For the copy, please give all of the data again exactly and leave the pictures out.

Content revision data
--- START ---
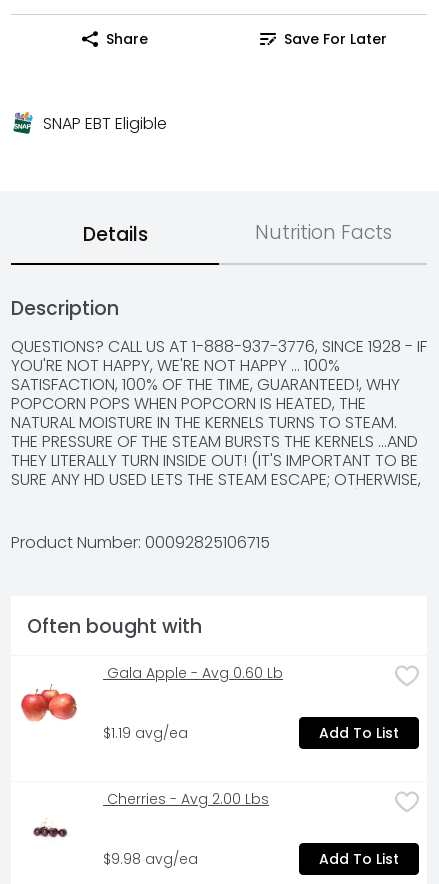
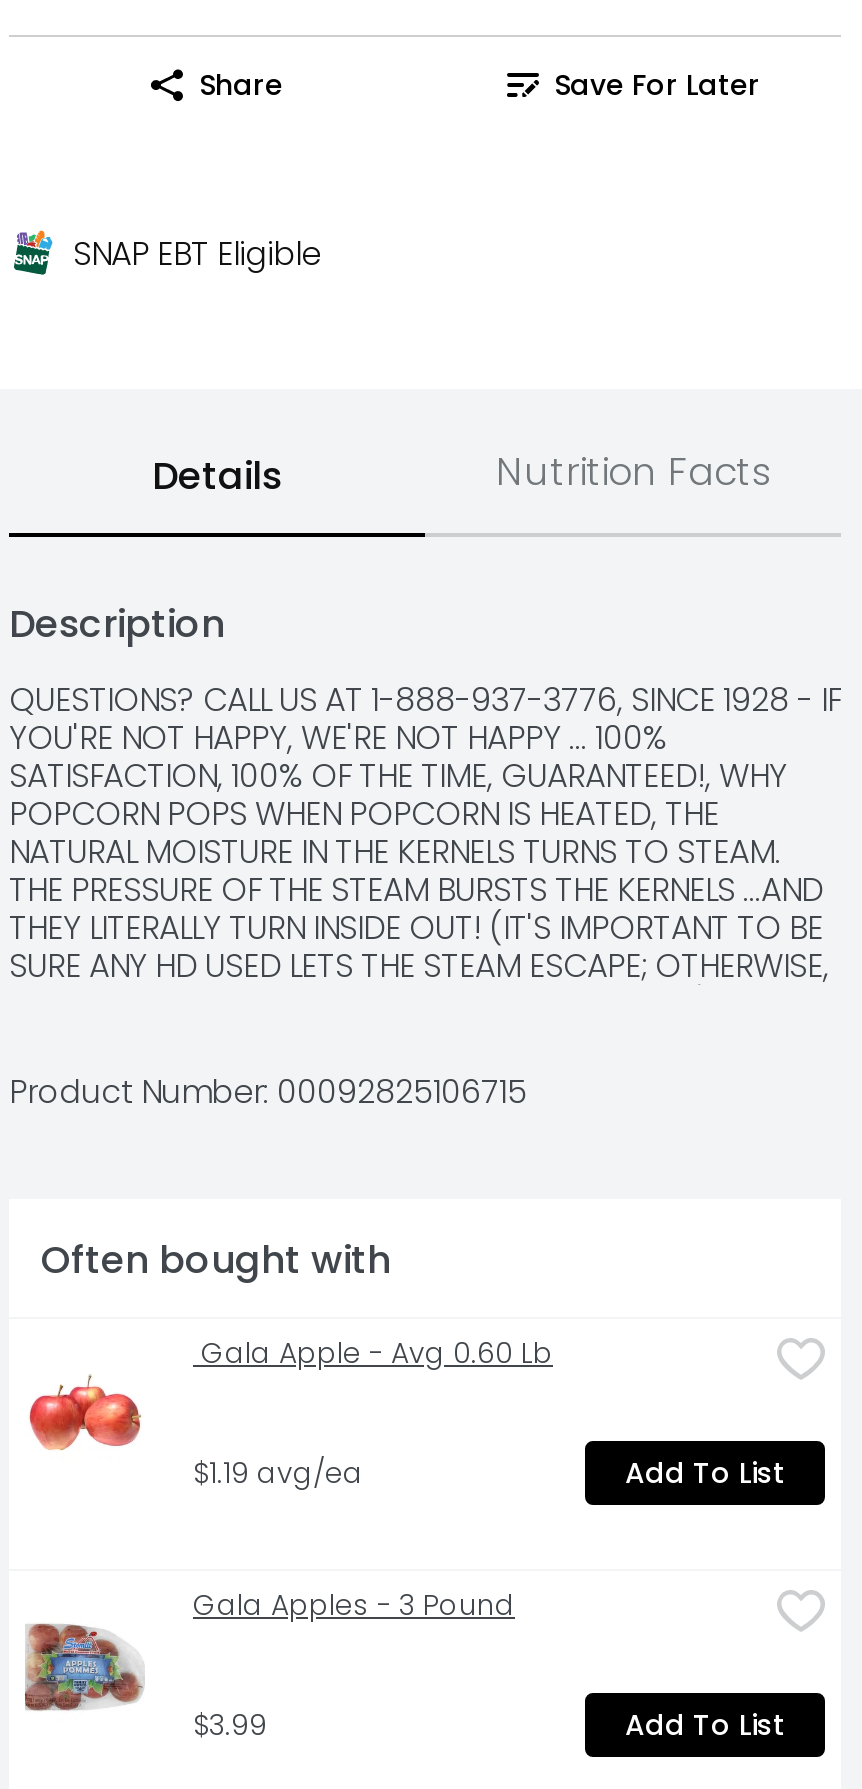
- Cherries - Avg 2.00 Lbs
+ Gala Apples - 3 Pound

- [image]
- $9.98 avg/ea
+ [image]
+ $3.99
--- END ---
*Answer box*:
- Cherries - Avg 2.00 Lbs
+ Gala Apples - 3 Pound

- [image]
- $9.98 avg/ea
+ [image]
+ $3.99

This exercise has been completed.